Однажды ночью Андреасу удалось поймать молодую самку. Он решил посторожить ее, пока команда попытается отловить остальных животных, а потом уже выпустить всю группу сразу в центр ее владений. Он чувствовал, что так будет легче побудить зверей остаться на родной земле, а не шататься по чужой. Именно тогда произошел случай, который лишний раз доказал, что от смешного до трагического – один шаг.
Погрузив львицу в машину, Андреас понял, что не знает, где ее держать, пока появится возможность выпустить вместе с другими членами прайда, – он надеялся, что это удастся уже на следующий день. Загона для львов в заповеднике не было, и с отчаяния Андреас решил запереть львицу в складском помещении с прочными стенами. Так он и сделал, оставив пленницу преспокойно сидящей под замком.
Этой ночью мы с Андреасом вновь намерзлись, и вновь напрасно: львы стали осторожнее и больше не удалось отловить ни одного. Как только на горизонте забрезжили первые лучи солнца, мы, усталые и продрогшие до мозга костей, отправились в обратный путь. Добравшись до лагеря, мы решили (совершенно справедливо), что держать пленницу взаперти больше не имеет смысла.
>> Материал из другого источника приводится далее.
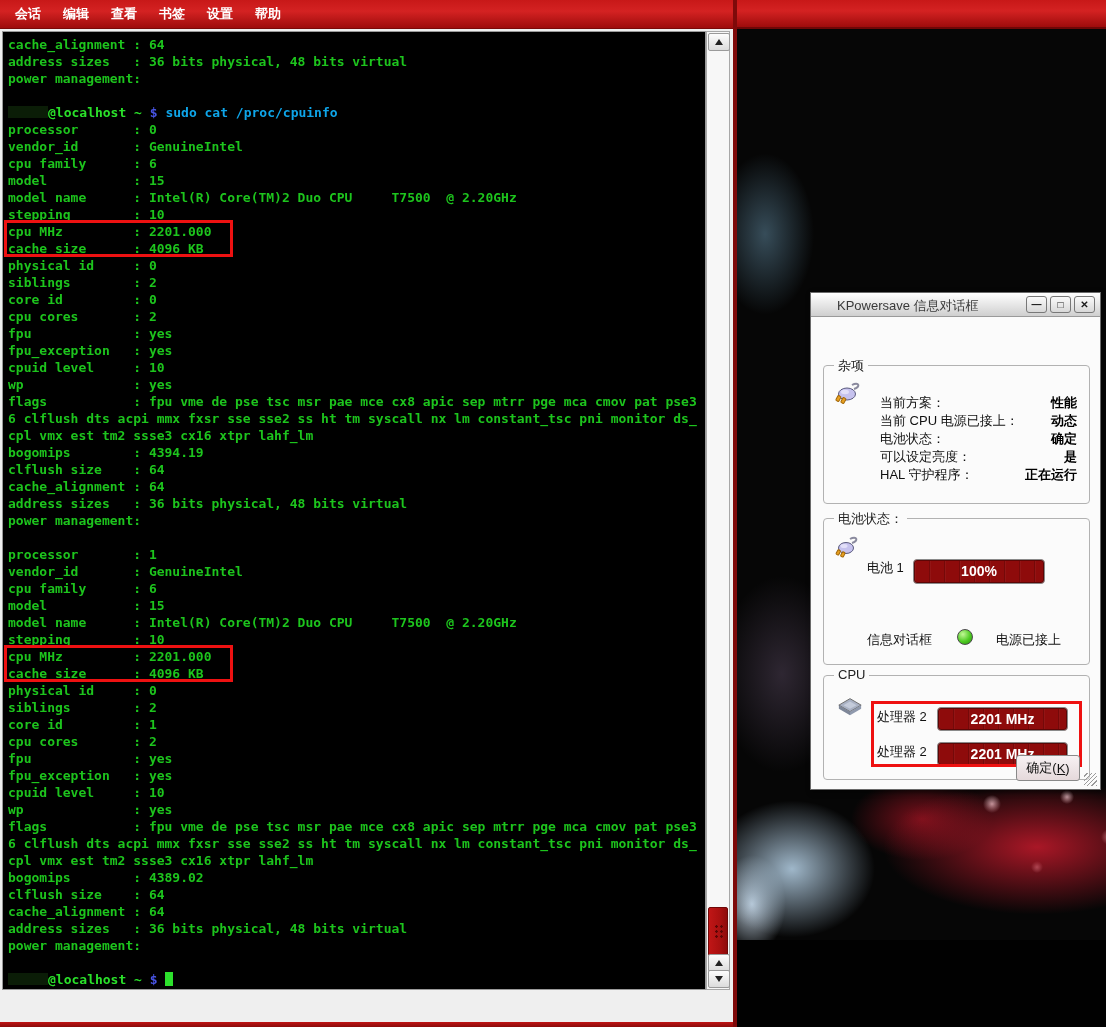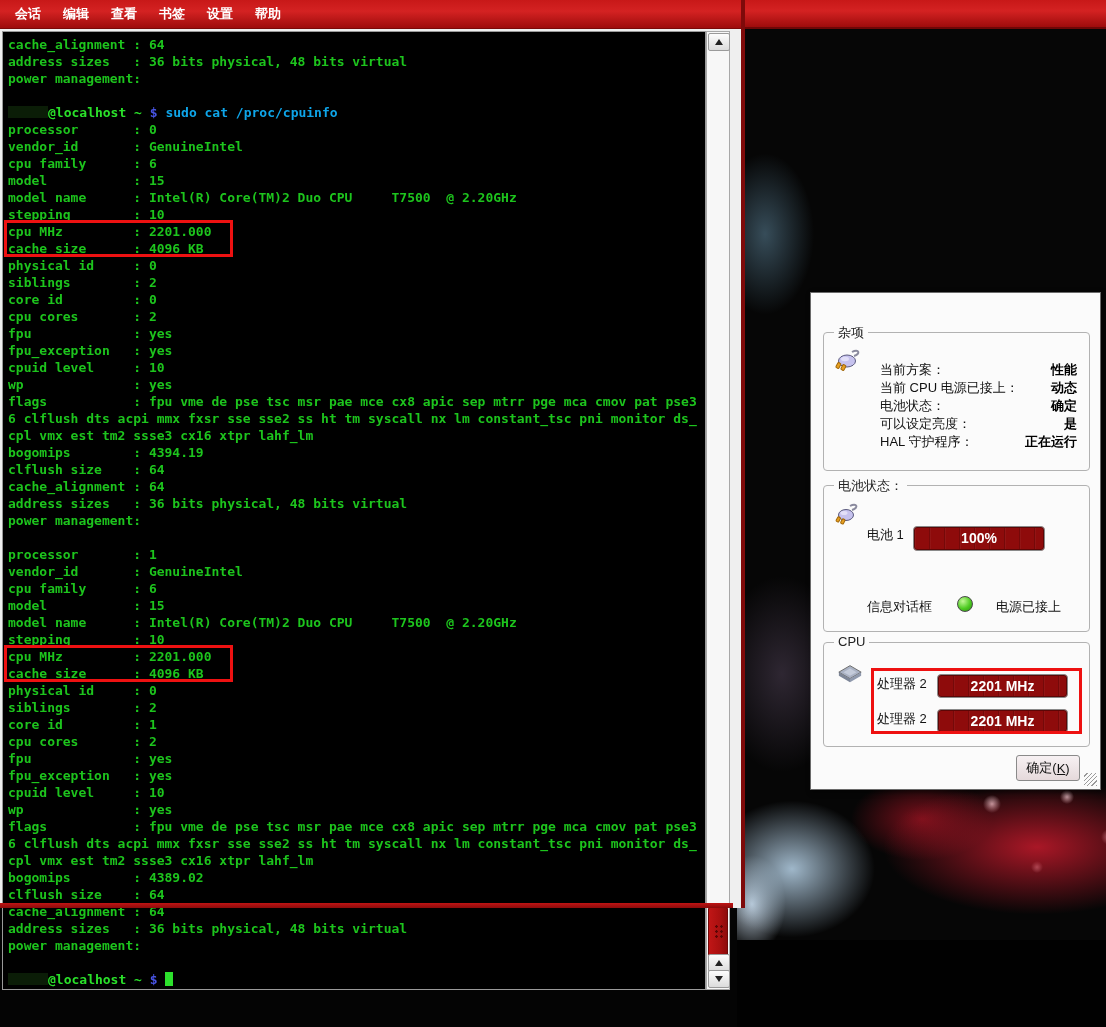--- a/index.html
+++ b/index.html
@@ -20,22 +20,22 @@
       radial-gradient(ellipse 45px 65px at 15px 875px, rgba(205,222,238,0.9), rgba(205,222,238,0) 75%),
       radial-gradient(ellipse 205px 90px at 300px 818px, rgba(178,24,40,0.95), rgba(178,24,40,0) 75%),
       radial-gradient(ellipse 95px 55px at 185px 790px, rgba(150,18,32,0.8), rgba(150,18,32,0) 75%),
       radial-gradient(circle 9px at 255px 775px, rgba(238,228,232,0.85), rgba(238,228,232,0) 100%),
       radial-gradient(circle 7px at 330px 768px, rgba(238,228,232,0.8), rgba(238,228,232,0) 100%),
       radial-gradient(circle 8px at 372px 808px, rgba(238,228,232,0.75), rgba(238,228,232,0) 100%),
       radial-gradient(circle 6px at 300px 838px, rgba(238,228,232,0.7), rgba(238,228,232,0) 100%);}
   #photo::after{content:"";position:absolute;left:0;top:911px;width:100%;height:87px;background:#010101;}
 
   
-  #konsole{position:absolute;left:0;top:0;width:733px;height:908px;background:#efefef;
-    border-right:4px solid #7e0a0a;box-sizing:content-box;padding-left:8px;}
+  #konsole{position:absolute;left:0;top:0;width:733px;height:1027px;background:#efefef;
+    border-right:4px solid #7e0a0a;box-sizing:content-box;}
   #menubar{position:absolute;left:0;top:0;width:100%;height:29px;
     background:linear-gradient(180deg,#c81818 0%,#d42222 40%,#9e0c0c 100%);
     border-bottom:1px solid #7c0808;box-sizing:border-box;display:flex;align-items:center;padding-left:4px;}
   .menu-item{color:#fff;font-size:13px;font-weight:bold;padding:0 11px;line-height:28px;cursor:default;}
 
   
   #terminal{position:absolute;left:2px;top:31px;width:704px;height:959px;background:#000;
     border:1px solid #9a9a9a;box-sizing:border-box;overflow:hidden;}
   #term-lines{position:absolute;left:0;top:0;padding:4px 0 0 5px;
     font-family:"DejaVu Sans Mono",monospace;font-size:13px;line-height:17px;font-weight:bold;
@@ -83,21 +83,21 @@
   #kps-dialog{position:absolute;left:810px;top:292px;width:291px;height:498px;background:#fbfbfb;
     border:1px solid #6b6b6b;box-sizing:border-box;box-shadow:2px 2px 5px rgba(0,0,0,0.55);}
   #kps-titlebar{position:absolute;left:0;top:0;width:100%;height:24px;
     background:linear-gradient(180deg,#ffffff,#cfcfcf);border-bottom:1px solid #9a9a9a;box-sizing:border-box;}
   #kps-title{position:absolute;left:26px;top:4px;font-size:13px;color:#3a3a3a;}
   .wb{position:absolute;top:3px;width:21px;height:17px;background:linear-gradient(180deg,#fafafa,#d8d8d8);
     border:1px solid #787878;border-radius:3px;font-size:10px;font-weight:bold;color:#1a1a1a;
     display:flex;align-items:center;justify-content:center;box-sizing:border-box;}
   #wb-min{right:53px;} #wb-max{right:29px;} #wb-close{right:5px;}
 
-  .grp{position:absolute;left:12px;width:267px;border:1px solid #b2b2b2;border-radius:4px;box-sizing:border-box;}
+  .grp{position:absolute;left:12px;width:267px;border:1px solid #b2b2b2;border-radius:4px;box-sizing:border-box;margin-top:33px;}
   .grp-legend{position:absolute;top:-9px;left:10px;background:#fbfbfb;padding:0 4px;font-size:13px;color:#222;}
   #grp-misc{top:39px;height:139px;}
   #grp-batt{top:192px;height:147px;}
   #grp-cpu{top:349px;height:105px;}
 
   .grp-icon{position:absolute;}
   #misc-icon{left:10px;top:12px;width:28px;height:28px;}
   #batt-icon{left:10px;top:14px;width:28px;height:28px;}
   #cpu-icon{left:13px;top:20px;width:26px;height:22px;}
 
@@ -166,20 +166,32 @@
       <div class="sb-btn" id="sb-down-bottom">
           <span class="tri-down"></span>
         </div>
     </div>
 
 
     <div id="window-bottom-border"></div>
   </div>
 
   <div id="kps-dialog">
+    <div id="kps-titlebar">
+      <span id="kps-title">KPowersave 信息对话框</span>
+      <div class="wb" id="wb-min">
+          <span>—</span>
+        </div>
+      <div class="wb" id="wb-max">
+          <span>□</span>
+        </div>
+      <div class="wb" id="wb-close">
+          <span>✕</span>
+        </div>
+    </div>
 
     <div class="grp" id="grp-misc">
       <span class="grp-legend">杂项</span>
       <svg class="grp-icon" id="misc-icon" viewBox="0 0 28 28">
         <path d="M18 7 C25 3 27 9 20 11" stroke="#8a8a9e" fill="none" stroke-width="2"></path>
         <ellipse cx="13" cy="16" rx="8.5" ry="6" fill="#c6c2ee" stroke="#5a5a7e"></ellipse>
         <ellipse cx="11" cy="14" rx="4" ry="2.2" fill="#e2dff8"></ellipse>
         <rect x="3" y="18" width="3.4" height="5.5" rx="1" fill="#e8a020" stroke="#a06608" transform="rotate(28 5 20)"></rect>
         <rect x="8" y="20" width="3.4" height="5.5" rx="1" fill="#e8a020" stroke="#a06608" transform="rotate(28 10 22)"></rect>
       </svg>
К несчастью, дверь складского помещения открывалась только изнутри, так что освободить львицу оказалось не так-то просто. Андреас забрался на плоскую крышу, чтобы открыть дверь с помощью кола, ибо не видел другого выхода. Я стоял с другой стороны двери с группой егерей, держа наготове ружье на случай, если придется пугнуть львицу выстрелом, – вдруг она бросится на Андреаса, возящегося на крыше? Операция удалась блестяще, и дверь отворилась. Мы ждали, что животное тут же вырвется на волю. Не тут-то было: изнутри не донеслось ни звука. Андреас пожал плечами и принялся топать по крыше в надежде выгнать львицу из помещения. Как бы не так! Тревога нарастала. Андреас, по-прежнему находившийся на крыше, решил пальнуть по ней вхолостую из ружья, которое стреляет наркотическими зарядами, необходимыми при отлове зверей. Просунув ствол сквозь крохотное оконце, он выстрелил, но и это ничего не дало.
Тут я предложил Андреасу хитрый план. В полусотне метров от склада находился водопроводный кран. А что, если я подам ему шланг и он сквозь это же оконце окатит львицу водой? Андреас был в восторге, сказал только, что возьмет шланг сам. Он спустился с крыши, а я с беспокойством следил за отворенной дверью.
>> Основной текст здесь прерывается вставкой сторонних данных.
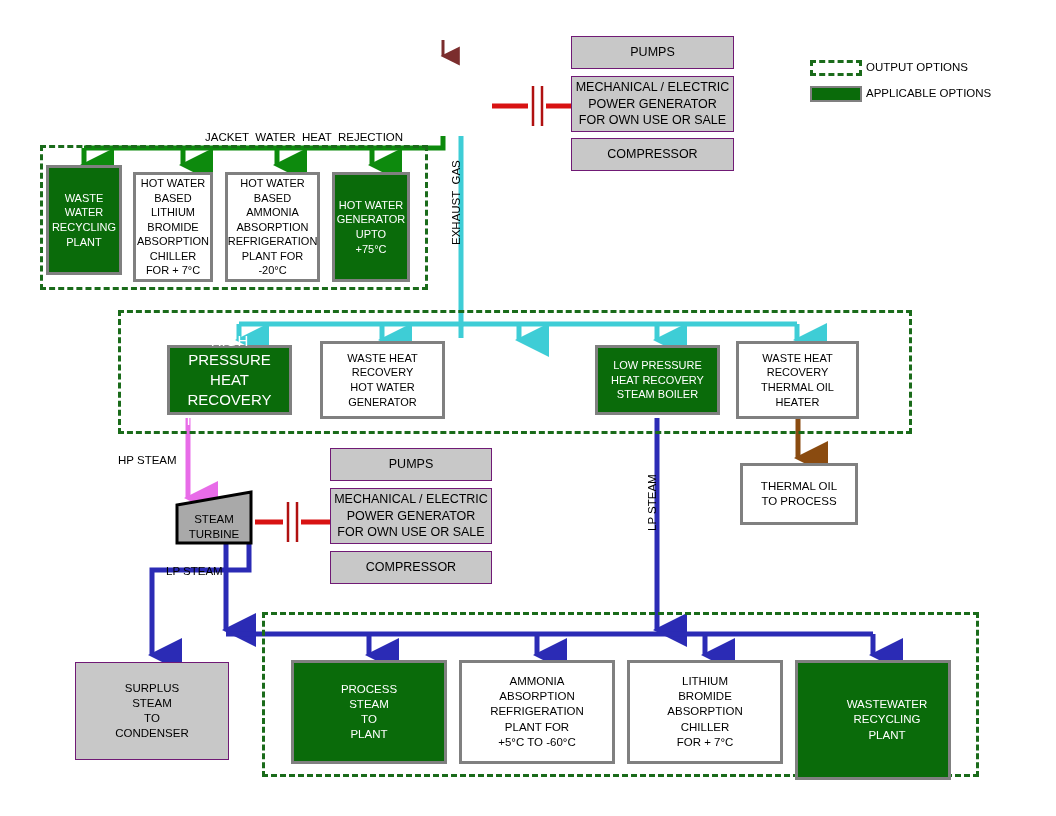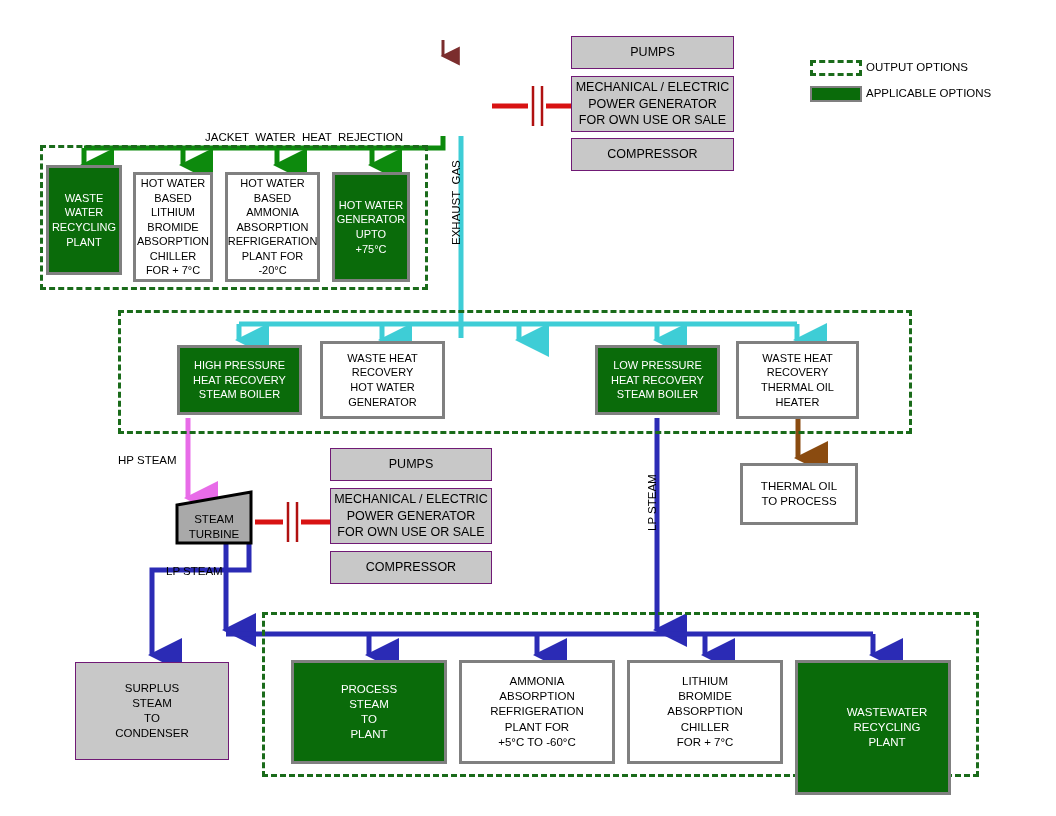--- a/index.html
+++ b/index.html
@@ -231,21 +231,21 @@
     <span>HOT WATER
 GENERATOR
 UPTO
 +75°C</span>
   </div>
 
   <div class="vlabel" style="left:450px; top:245px; font-size:11.5px;">EXHAUST  GAS</div>
 
   <div class="dashed-region" style="left:118px; top:310px; width:794px; height:124px;"></div>
 
-  <div class="box box-green" style="left:177px; top:345px; width:125px; height:70px; font-size:11px;text-align:center;">
+  <div class="box box-green" style="left:167px; top:345px; width:125px; height:70px; font-size:15px;text-align:center;">
     <span>HIGH PRESSURE
 HEAT RECOVERY
 STEAM BOILER</span>
   </div>
   <div class="box box-white" style="left:320px; top:341px; width:125px; height:78px; font-size:11px;">
     <span>WASTE HEAT
 RECOVERY
 HOT WATER
 GENERATOR</span>
   </div>
@@ -308,19 +308,19 @@
 PLANT FOR
 +5°C TO -60°C</span>
   </div>
   <div class="box box-white" style="left:627px; top:660px; width:156px; height:104px; font-size:11.5px;">
     <span>LITHIUM
 BROMIDE
 ABSORPTION
 CHILLER
 FOR + 7°C</span>
   </div>
-  <div class="box box-green" style="left:795px; top:660px; width:156px; height:135px; font-size:11.5px;padding-left:28px;">
+  <div class="box box-green" style="left:795px; top:660px; width:156px; height:120px; font-size:11.5px;padding-left:28px;">
     <span>WASTEWATER
 RECYCLING
 PLANT</span>
   </div>
 
 </div>
 
 </body></html>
Добежав до крана, Андреас пустил струю на полную катушку. Но не успел он схватиться за конец шланга, как из двери выскочила желто-коричневая фигура и кинулась прямо на него. Я прыгнул вперед, крича на хищницу не своим голосом. Все решило мгновение – видно, испугавшись моих криков, она повернулась и дала стрекача, споткнувшись перед тем, как исчезнуть в кустах. Никогда не забуду Андреаса, замершего на месте со шлангом в руках, – вода хлещет, земля под подошвами раскисает, а он застыл и смотрит в ту сторону, куда умчалась львица… его лицо было пепельно-бледным. Но я был рядом! Вздохнув с облегчением, мы принялись хохотать как сумасшедшие.
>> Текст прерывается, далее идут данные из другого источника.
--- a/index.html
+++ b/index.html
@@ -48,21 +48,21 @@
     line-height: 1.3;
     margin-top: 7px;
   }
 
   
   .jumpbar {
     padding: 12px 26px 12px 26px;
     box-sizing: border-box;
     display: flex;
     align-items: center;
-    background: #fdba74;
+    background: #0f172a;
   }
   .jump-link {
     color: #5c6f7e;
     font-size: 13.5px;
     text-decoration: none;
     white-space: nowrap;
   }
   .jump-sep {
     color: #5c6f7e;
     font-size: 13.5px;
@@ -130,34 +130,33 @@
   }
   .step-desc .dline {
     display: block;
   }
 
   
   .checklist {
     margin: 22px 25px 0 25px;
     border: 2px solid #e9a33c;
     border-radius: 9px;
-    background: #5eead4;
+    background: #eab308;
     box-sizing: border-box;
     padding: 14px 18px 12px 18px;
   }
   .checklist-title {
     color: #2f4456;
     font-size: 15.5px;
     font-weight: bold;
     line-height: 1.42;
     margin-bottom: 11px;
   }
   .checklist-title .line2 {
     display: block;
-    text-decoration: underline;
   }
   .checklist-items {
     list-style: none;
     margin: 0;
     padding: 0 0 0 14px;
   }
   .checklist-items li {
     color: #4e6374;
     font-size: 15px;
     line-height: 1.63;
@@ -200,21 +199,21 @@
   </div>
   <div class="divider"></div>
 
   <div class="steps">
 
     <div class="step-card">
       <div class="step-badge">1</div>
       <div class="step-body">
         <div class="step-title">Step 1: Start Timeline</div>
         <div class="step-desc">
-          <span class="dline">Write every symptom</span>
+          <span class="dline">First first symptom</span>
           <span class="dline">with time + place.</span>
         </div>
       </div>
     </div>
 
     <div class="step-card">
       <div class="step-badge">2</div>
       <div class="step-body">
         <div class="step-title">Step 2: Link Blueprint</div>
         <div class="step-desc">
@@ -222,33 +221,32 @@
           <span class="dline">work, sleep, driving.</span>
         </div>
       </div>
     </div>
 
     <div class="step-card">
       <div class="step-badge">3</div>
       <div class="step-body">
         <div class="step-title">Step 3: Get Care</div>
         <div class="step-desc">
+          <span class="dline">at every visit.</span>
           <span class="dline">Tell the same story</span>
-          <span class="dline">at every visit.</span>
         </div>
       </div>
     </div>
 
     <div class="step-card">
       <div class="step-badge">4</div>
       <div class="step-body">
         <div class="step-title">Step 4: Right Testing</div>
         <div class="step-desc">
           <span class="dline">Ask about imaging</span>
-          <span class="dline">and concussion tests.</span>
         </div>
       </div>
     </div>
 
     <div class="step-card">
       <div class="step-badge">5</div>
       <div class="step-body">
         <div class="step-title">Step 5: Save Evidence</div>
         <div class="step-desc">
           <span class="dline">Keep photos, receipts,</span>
К несчастью, многочисленные последующие операции по отлову львов также не принесли успеха. Животные, которых нам удавалось возвращать в заповедник, неизменно удирали туда, куда их манила легкая добыча – и где подстерегала смерть. В 1986 году я пришел к такому заключению: «Ситуация остается горестной и безнадежной… В силу того, что пока не сооружены ограды с током, а также в силу многих других причин я не в состоянии сделать для спасения львов больше, чем делаю сейчас. Между тем месяц за месяцем мало-помалу их число трагически убывает».
…Теперь на дворе 1995 год, а оград с током по-прежнему нет. Львы продолжают резать скот, а люди продолжают убивать львов. Сейчас, правда, потери и скота и львов численно снизились, но, очевидно, это лишь потому, что уменьшилось число львов – убегать из заповедника и учинять разбой на чужих землях стало почти некому.
Глава вторая
В КОТОРОЙ РЕЧЬ ПОЙДЕТ О КОНФЛИКТАХ
1991 год был для нас с Джулией годом эмоциональных потрясений. В первую очередь это было связано с гибелью Батиана, но, помимо того, мы столкнулись со множеством проблем и испытали на себе огонь критики. К примеру, в начале года Ассоциация землевладельцев навязала нам строгие правила цензуры – такова была реакция на мой отчет о проделанной работе, в котором я делился своими мыслями о неотложных мерах по охране природы. Я послал этот отчет как в Ассоциацию, так и в соответствующий Департамент. Я писал честно и объективно и представить себе не мог, что Ассоциация так на это отреагирует. Знал бы, ни за что не писал и уж тем более не посылал им.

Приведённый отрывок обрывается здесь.